TO DO:
Down to the final line, print the records below exactly and without pictures.

== Segment start ==

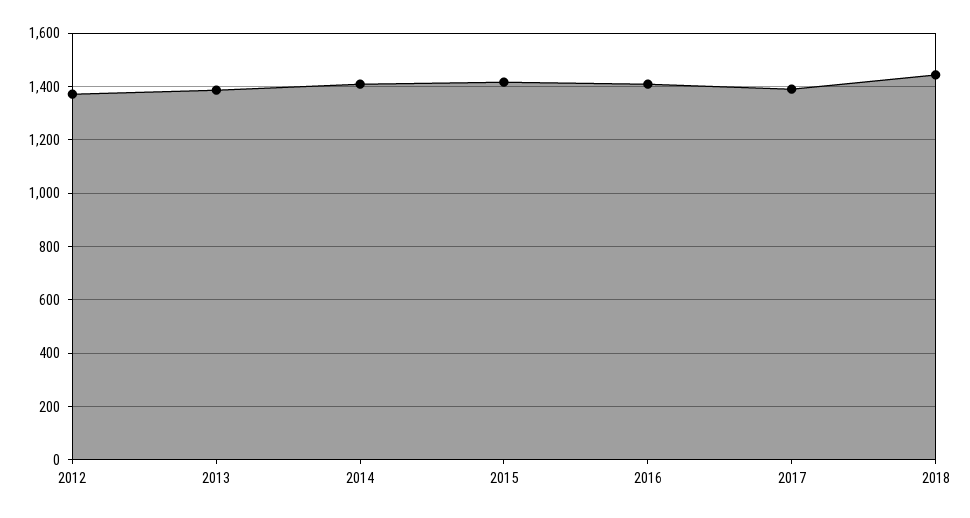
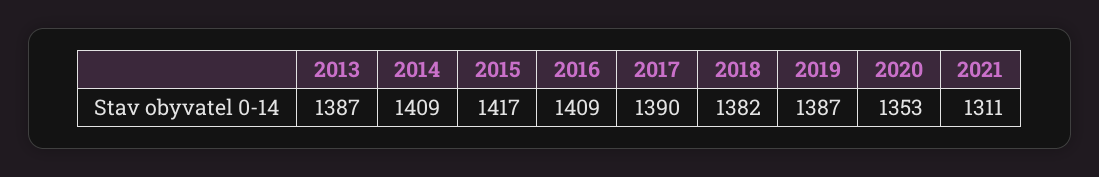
2012: 1375 -> none
2018: 1450 -> 1382
2019: none -> 1387
2020: none -> 1353
2021: none -> 1311

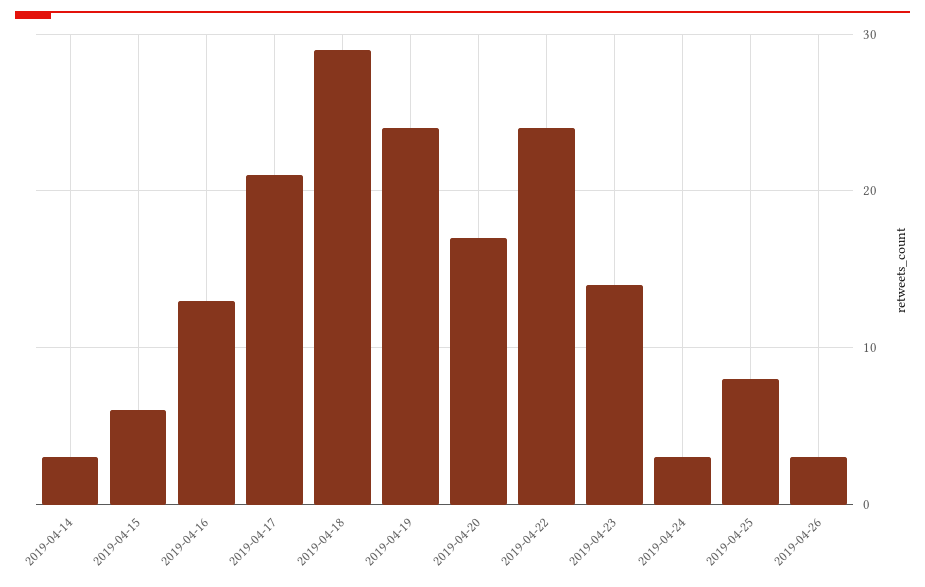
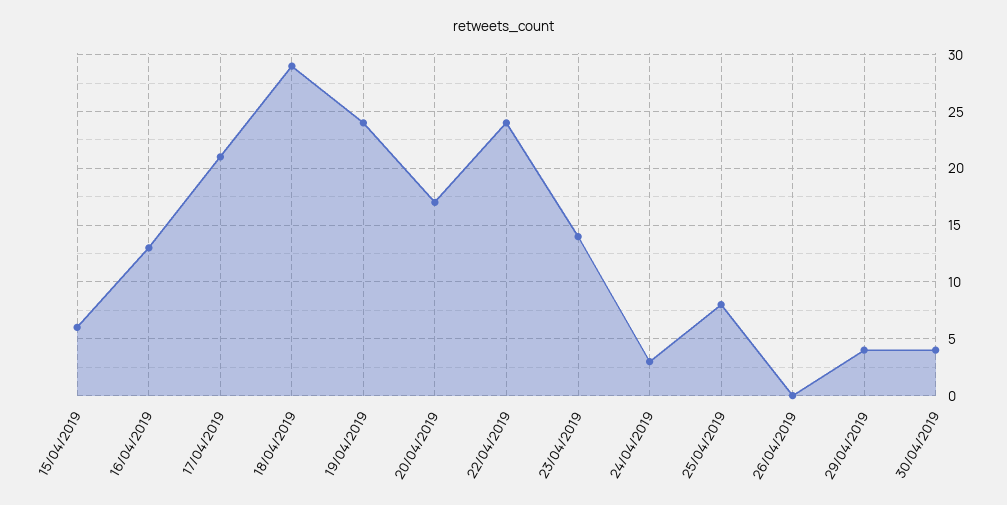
2019-04-14: 3 -> none
2019-04-26: 3 -> 0
29/04/2019: none -> 4
30/04/2019: none -> 4

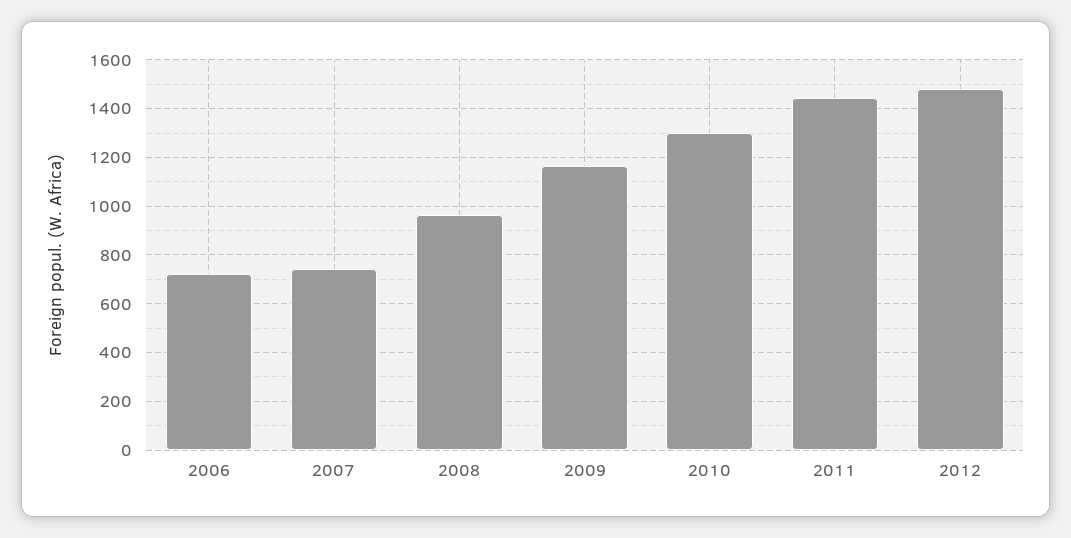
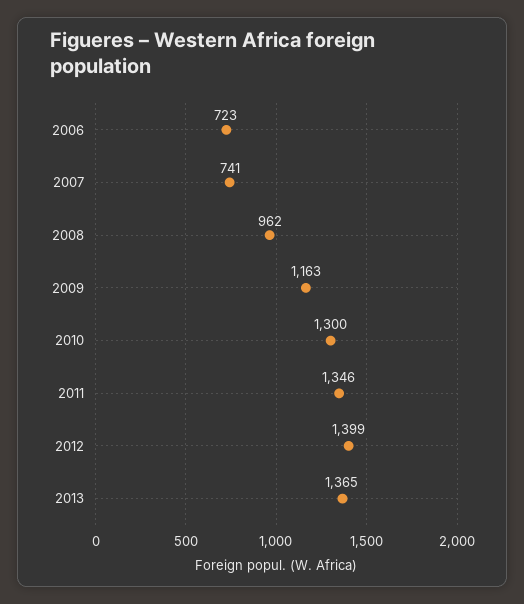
2011: 1450 -> 1346
2012: 1475 -> 1399
2013: none -> 1365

== Segment end ==

FINISHED EXERCISE:
2012: 1375 -> none
2018: 1450 -> 1382
2019: none -> 1387
2020: none -> 1353
2021: none -> 1311

2019-04-14: 3 -> none
2019-04-26: 3 -> 0
29/04/2019: none -> 4
30/04/2019: none -> 4

2011: 1450 -> 1346
2012: 1475 -> 1399
2013: none -> 1365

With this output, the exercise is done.